Again, the massive bureaucracy of healthcare is slowing down innovation.

So, where DO we see innovation for healthcare? Primarily, it's coming from the
labs of academic researchers or its coming from big biotech companies like
Pharma, biomedical device firms, etc. Yet, these academics or biotech
companies are fundamentally linked with the massive bureaucracies of
healthcare, their clients and customer-base.

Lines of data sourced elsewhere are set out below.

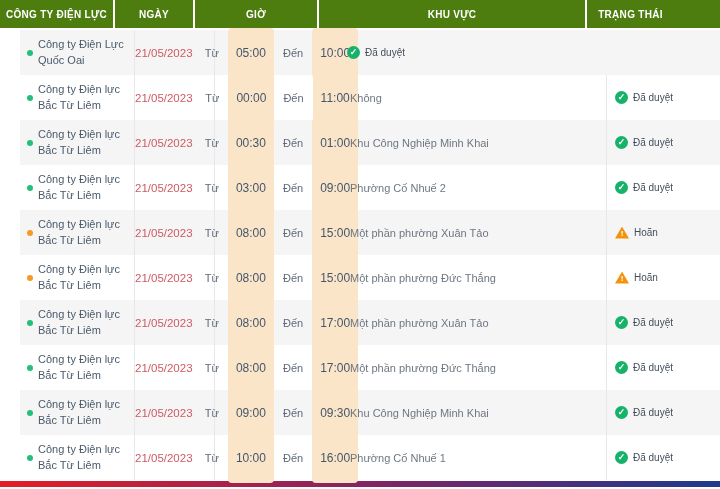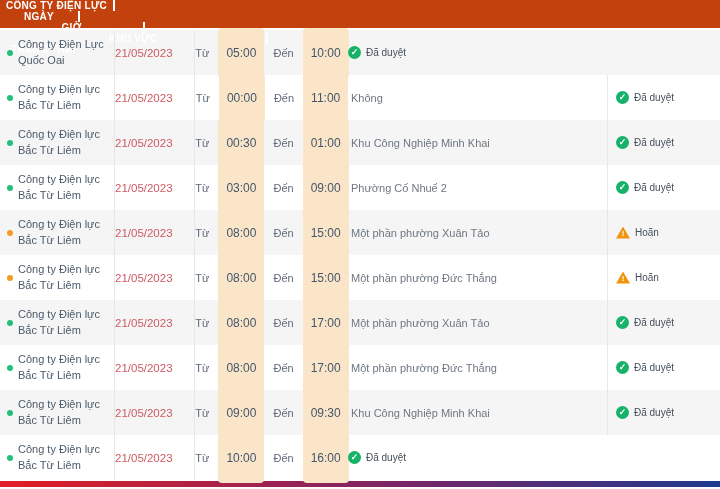"CÔNG TY ĐIỆN LỰC" .thead { background: #c2410c -> #4d7c0f; flex-direction: column -> none }
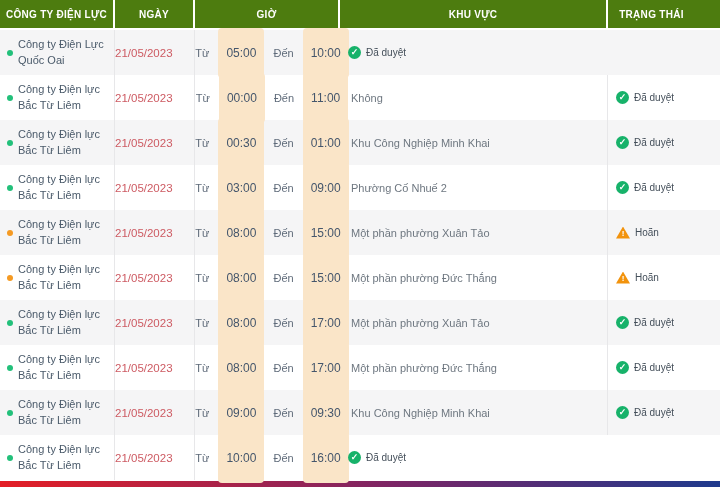"GIỜ" .col-time { width: 145px -> 124px }
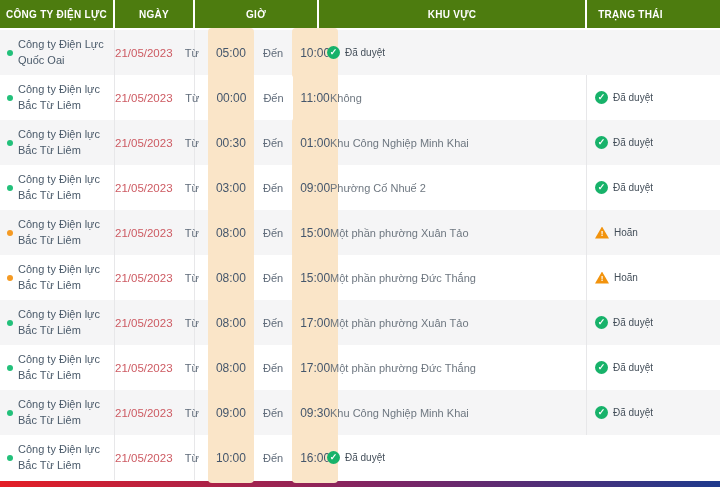"Công ty Điện Lực Quốc" .tr { margin-left: none -> 20px }
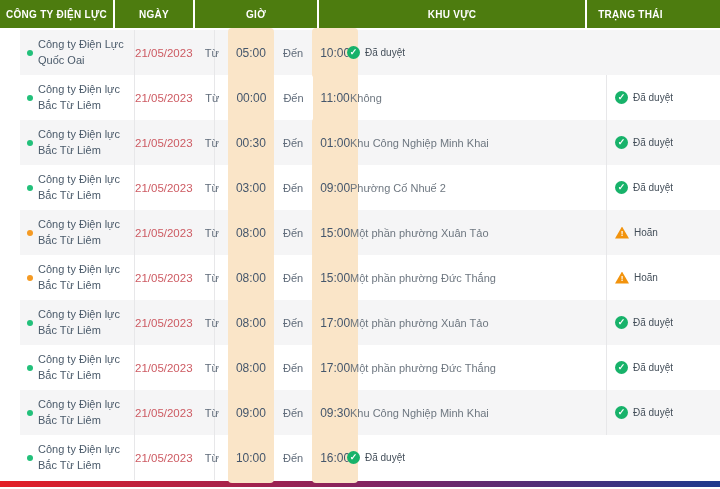"Phường Cố Nhuế 1" div.td { html: none -> <div> <span>Phường Cố Nhuế 1</span> </div> }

On top of all of that, keep in mind in healthcare, we have very tight
restrictions on use of protected healthcare information. It's hard to study
anything, you need very detailed analysis plans and IRB approval before you
can even begin to gather/pull the data.

What's the way out for healthcare start-ups/innovators? It's a tricky
question, I think we need more open-source work, we need streamlining of
bureaucracy, and much more of the talent in this sphere needs to be put to
work on the issues that matter. If universal healthcare is ever passed, we
will need massive levels of talent reallocation to innovate and drive costs
down.

What a time to be in healthcare. We have the best science we've ever had, we
have the best diagnostics and treatments and tests we've ever had, and yet we
also have arguably the greatest challenges and the most potential for
improvement we've ever seen in healthcare. Anyone reading this who is
interested in tech, I'd encourage you to join this 1/6th of the economy which
is ever-present and only set to increase in prominence with the aging of our
western societies.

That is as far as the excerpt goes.